I have followed my mother’s footsteps in many ways. I enjoy tradition and sentimental objects of significance and meaning. I often wonder if my kids will carry out some of the traditions I have instilled in them. It can be sad to think that they won’t, and who knows, maybe they will, but why would that make me sad? Why do we hold onto the past in so many ways?
I think the past connects us to people that are no longer in our midst. It’s a way of remembering. My friend and fellow blogger Nanci Rice wrote in one of her posts, how cookie baking brings back memories of a time-gone-by with her mom. So items, possessions and traditions passed down from our family, are a piece of history that helps us connect to the past. There really is nothing wrong with that. But on the flip-side, if those connections aren’t made, is something really lost?
I guess in someways yes, but in other ways it may not be that important. What is important is what we instill in those we love. The values and the belief in making life better for not just us, but those around us. Our DNA will be passed on for generations to come, so part of us does move forward. Whether the fabric that warms our furniture is or is not used in the future, well, maybe it doesn’t really matter. What matters is the emotion and feeling that is evoked during this wonderful holiday season. Again, it’s the wonder of the season that is woven into the fabric of our lives. It’s not a material fabric, but internal threads that create a magical feeling, a belief, a faith in the Prince of Peace.
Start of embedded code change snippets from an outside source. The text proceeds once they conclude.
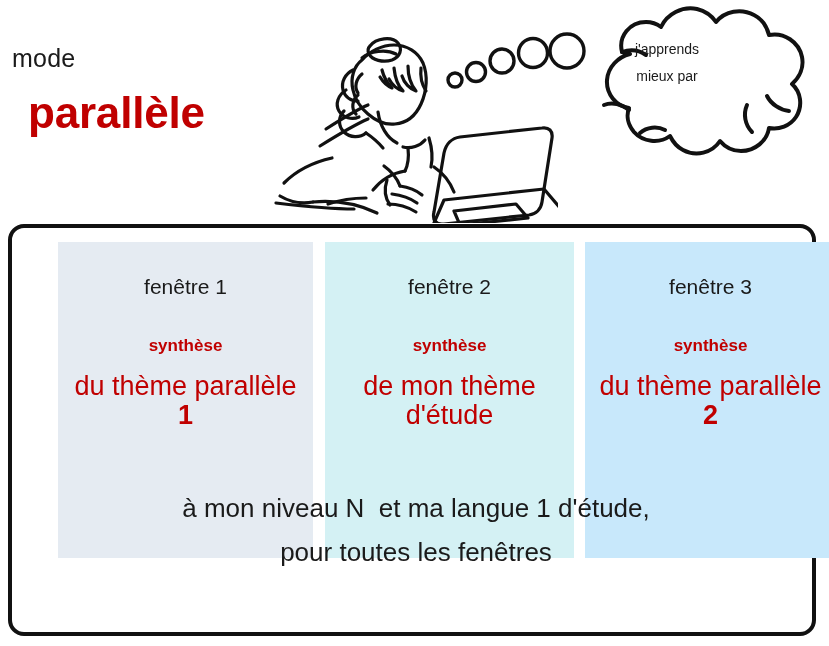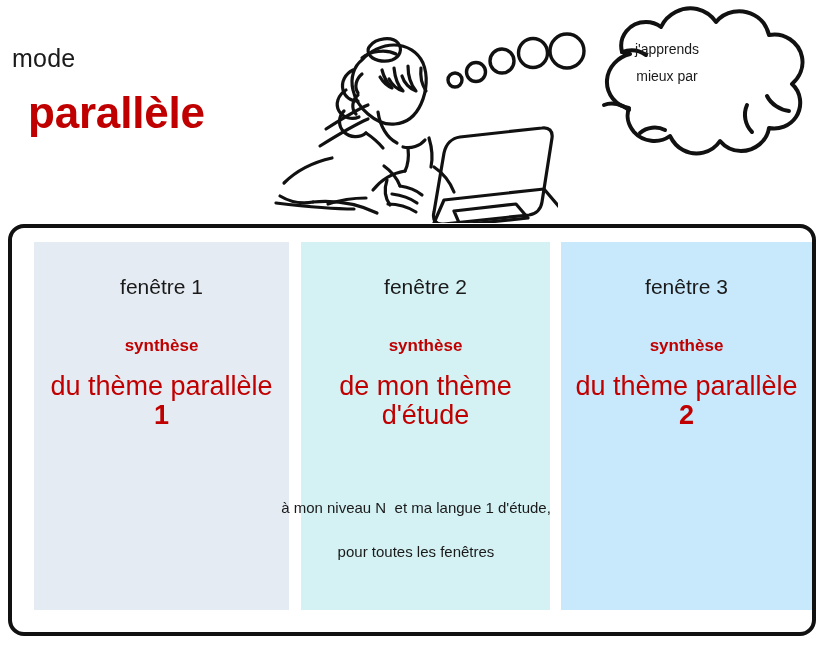--- a/index.html
+++ b/index.html
@@ -91,7 +91,8 @@
   .column {
     position: absolute;
     top: 14px;
-    height: 368px;
+    height: 316px;
+    margin-left: 24px;
   }
   #col-1 { left: 22px;  width: 255px; }
   #col-2 { left: 289px; width: 249px; }

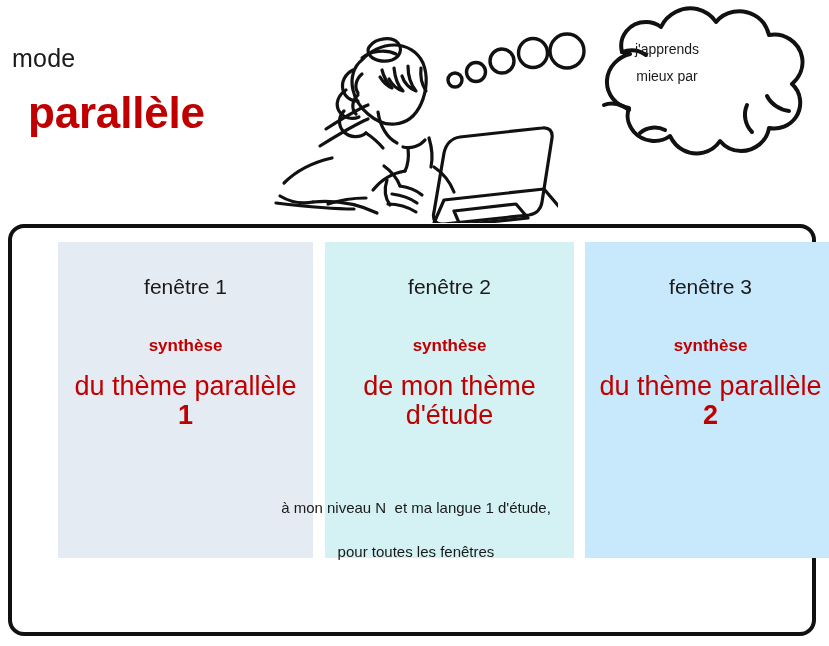--- a/index.html
+++ b/index.html
@@ -138,7 +138,7 @@
     left: 0; top: 258px;
     width: 808px;
     text-align: center;
-    font-size: 15px;
+    font-size: 26px;
     line-height: 44px;
     color: #1a1a1a;
     pointer-events: none;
As we decorate and gather and cherish those items that are sentimental to us, let’s not lose sight of the time we interact and converse and share. May it be meaningful conversation that reflects on tradition and stories that should be shared and passed down for future generations. Not because they are truly important, but it is another way of tying us to our past and keeping the memory alive of those that once viewed or used the objects that were given to us. A testament to Auld Lang Syne.
The picture of the sheep was taken during our last trip to Norway in 2015. The area of Norway is called Sogndal. We hiked the mountain and found lots of snow in the summer month of July. The mountain was behind a beautiful Airbnb home that we stayed in. Winter in July. Such a fun treat for us as we climbed the mountain, some made it to the invisible top, and went sleigh-riding with no sleigh.